*** Begin section ***
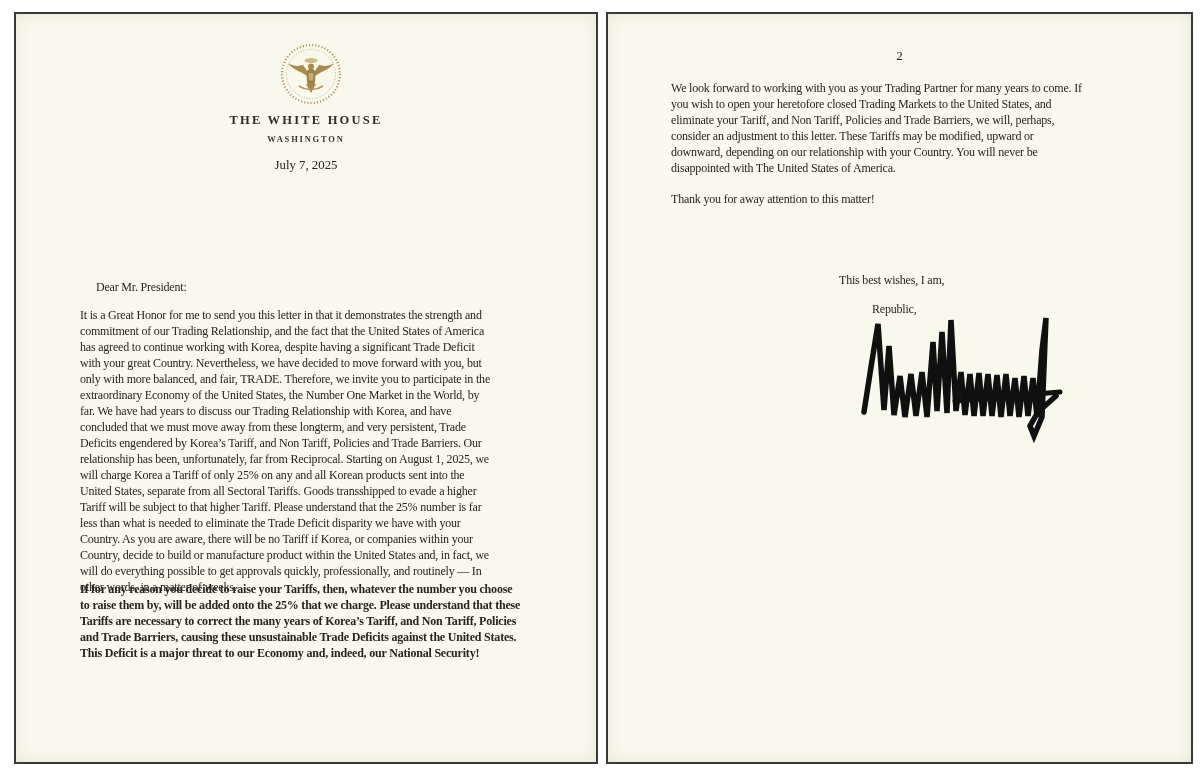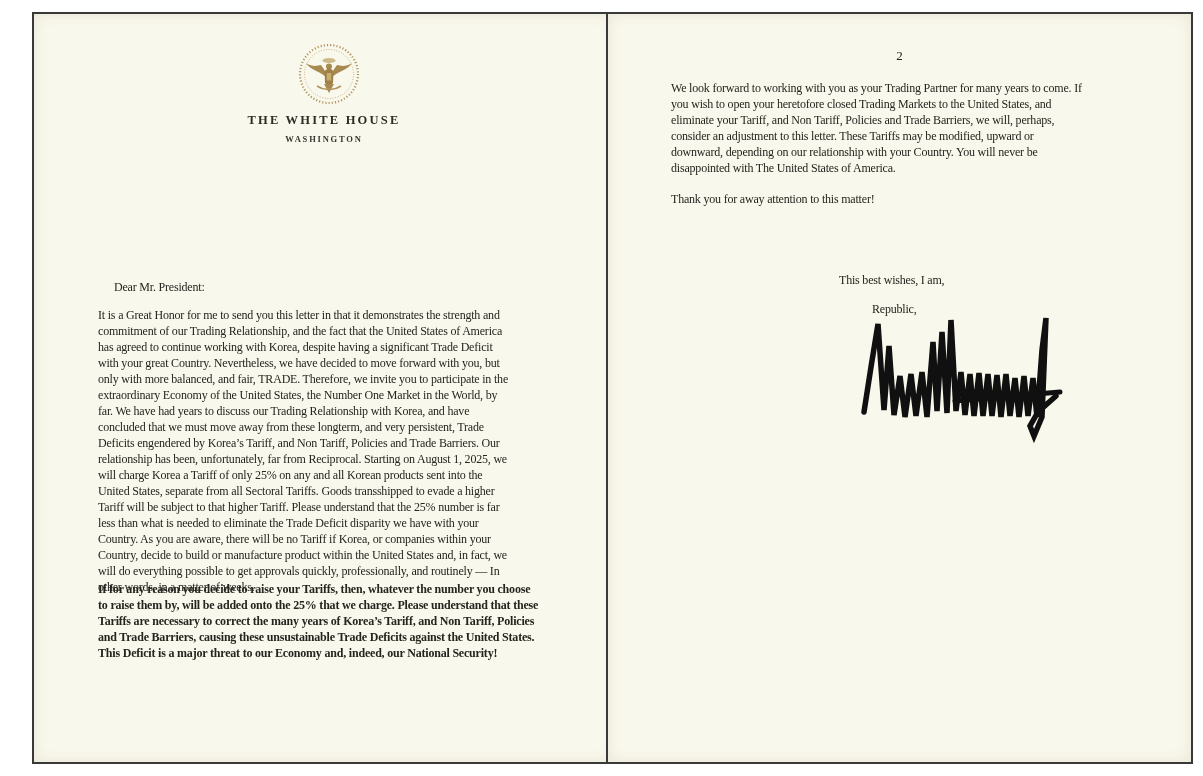--- a/index.html
+++ b/index.html
@@ -17,21 +17,21 @@
   }
   .page {
     position: absolute;
     top: 12px;
     height: 752px;
     background: #f9f8ec;
     border: 2px solid #39393a;
     box-sizing: border-box;
     box-shadow: inset 0 0 14px rgba(180,175,150,0.25);
   }
-  .page-1 { left: 14px;  width: 584px; margin-left: 18px; }
+  .page-1 { left: 14px;  width: 584px; }
   .page-2 { left: 606px; width: 587px; }
 
   .seal {
     position: absolute;
     left: 263px;
     top: 28px;
     width: 64px;
     height: 64px;
   }
   .letterhead-org {
@@ -132,20 +132,21 @@
         <circle cx="32" cy="24.5" r="3" fill="#a8894f"></circle>
         <path d="M27.5 29 Q32 24 36.5 29 L36 41 Q32 46 28 41 Z" fill="#9f8148"></path>
         <rect x="29.8" y="31" width="4.4" height="7.5" fill="#c7ad74"></rect>
         <path d="M27 42 L32 51 L37 42 Z" fill="#a8894f"></path>
         <path d="M20 44 Q26 48 32 47 Q38 48 44 44" fill="none" stroke="#b3945c" stroke-width="1.6"></path>
       </svg>
     </div>
 
     <div class="letterhead-org">THE WHITE HOUSE</div>
     <div class="letterhead-city">WASHINGTON</div>
+    <div class="letter-date">July 7, 2025</div>
 
     <div class="txt salutation">Dear Mr. President:</div>
 
     <div class="txt para p1">It is a Great Honor for me to send you this letter in that it demonstrates the strength and
 commitment of our Trading Relationship, and the fact that the United States of America
 has agreed to continue working with Korea, despite having a significant Trade Deficit
 with your great Country. Nevertheless, we have decided to move forward with you, but
 only with more balanced, and fair, TRADE. Therefore, we invite you to participate in the
 extraordinary Economy of the United States, the Number One Market in the World, by
 far. We have had years to discuss our Trading Relationship with Korea, and have

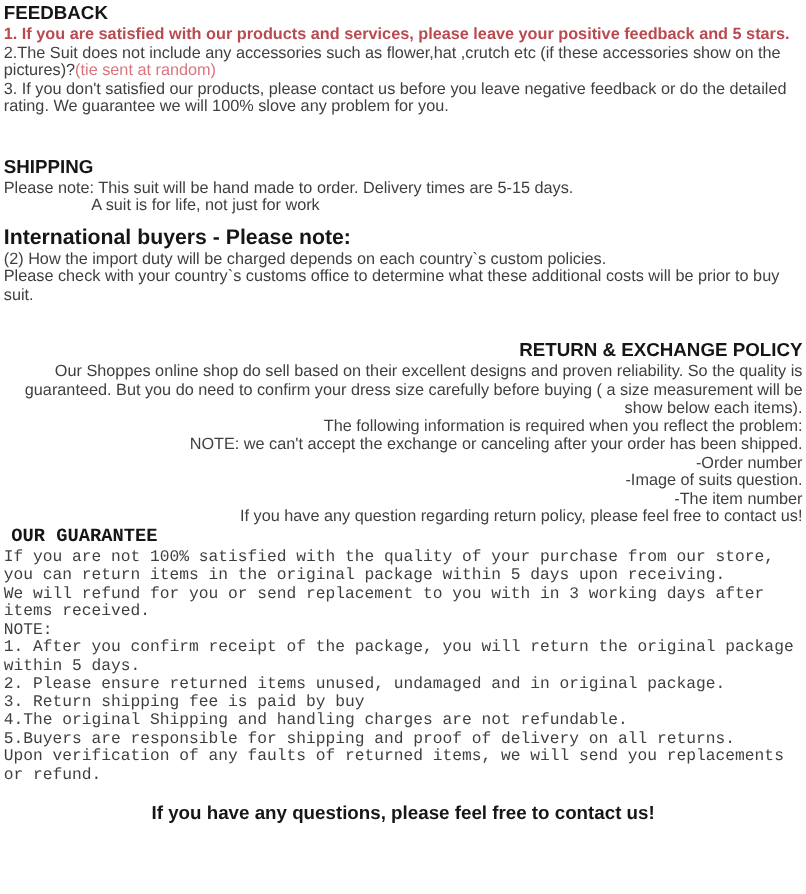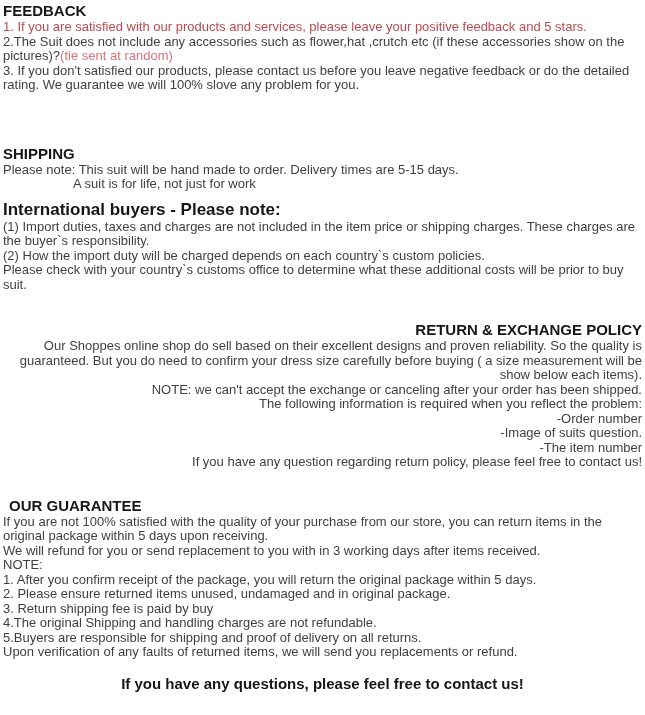--- a/index.html
+++ b/index.html
@@ -23,28 +23,28 @@
   h2{
     margin:0;
     font-size:15px;
     line-height:18px;
     font-weight:bold;
     color:var(--heading);
   }
   h2.big{font-size:17px;line-height:20px;}
   h2.indent{padding-left:6px;}
   p{margin:0;}
-  .red{color:var(--red);}
+  .red{color:var(--red);font-weight:bold;}
   .lightred{color:var(--lightred);}
   .indent-cont{padding-left:70px;}
   .sec-feedback{margin-top:0;}
-  .sec-shipping{margin-top:52px;}
+  .sec-shipping{margin-top:32px;}
   .sec-international{margin-top:8px;}
   .sec-return{margin-top:29px;text-align:right;}
-  .sec-guarantee{margin-top:27px;}
+  .sec-guarantee{font-family:Liberation Mono, monospace;}
   .footer-line{
     margin-top:15px;
     font-size:15px;
     line-height:18px;
     font-weight:bold;
     color:var(--heading);
     text-align:center;
   }
 </style>
 </head>
@@ -60,30 +60,29 @@
   </section>
 
   <section class="sec-shipping">
     <h2>SHIPPING</h2>
     <p>Please note: This suit will be hand made to order. Delivery times are 5-15 days.</p>
     <p class="indent-cont">A suit is for life, not just for work</p>
   </section>
 
   <section class="sec-international">
     <h2 class="big">International buyers - Please note:</h2>
-    <p>(1) Import duties, taxes and charges are not included in the item price or shipping charges. These charges are the buyer`s responsibility.</p>
     <p>(2) How the import duty will be charged depends on each country`s custom policies.</p>
     <p>Please check with your country`s customs office to determine what these additional costs will be prior to buy suit.</p>
   </section>
 
   <section class="sec-return">
     <h2 class="indent">RETURN &amp; EXCHANGE POLICY</h2>
     <p>Our Shoppes online shop do sell based on their excellent designs and proven reliability. So the quality is guaranteed. But you do need to confirm your dress size carefully before buying ( a size measurement will be show below each items).</p>
+    <p>The following information is required when you reflect the problem:</p>
     <p>NOTE: we can't accept the exchange or canceling after your order has been shipped.</p>
-    <p>The following information is required when you reflect the problem:</p>
     <p>-Order number</p>
     <p>-Image of suits question.</p>
     <p>-The item number</p>
     <p>If you have any question regarding return policy, please feel free to contact us!</p>
   </section>
 
   <section class="sec-guarantee">
     <h2 class="indent">OUR GUARANTEE</h2>
     <p>If you are not 100% satisfied with the quality of your purchase from our store, you can return items in the original package within 5 days upon receiving.</p>
     <p>We will refund for you or send replacement to you with in 3 working days after items received.</p>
*** End section ***
Problem statement
Could you restate, word for word, the lines above from the one with "border: 2px solid #39393a;" to the one with "Q32 24 36.5", both included?

Task output
     border: 2px solid #39393a;
     box-sizing: border-box;
     box-shadow: inset 0 0 14px rgba(180,175,150,0.25);
   }
-  .page-1 { left: 14px;  width: 584px; margin-left: 18px; }
+  .page-1 { left: 14px;  width: 584px; }
   .page-2 { left: 606px; width: 587px; }
 
   .seal {
     position: absolute;
     left: 263px;
     top: 28px;
     width: 64px;
     height: 64px;
   }
   .letterhead-org {
@@ -132,20 +132,21 @@
         <circle cx="32" cy="24.5" r="3" fill="#a8894f"></circle>
         <path d="M27.5 29 Q32 24 36.5 29 L36 41 Q32 46 28 41 Z" fill="#9f8148"></path>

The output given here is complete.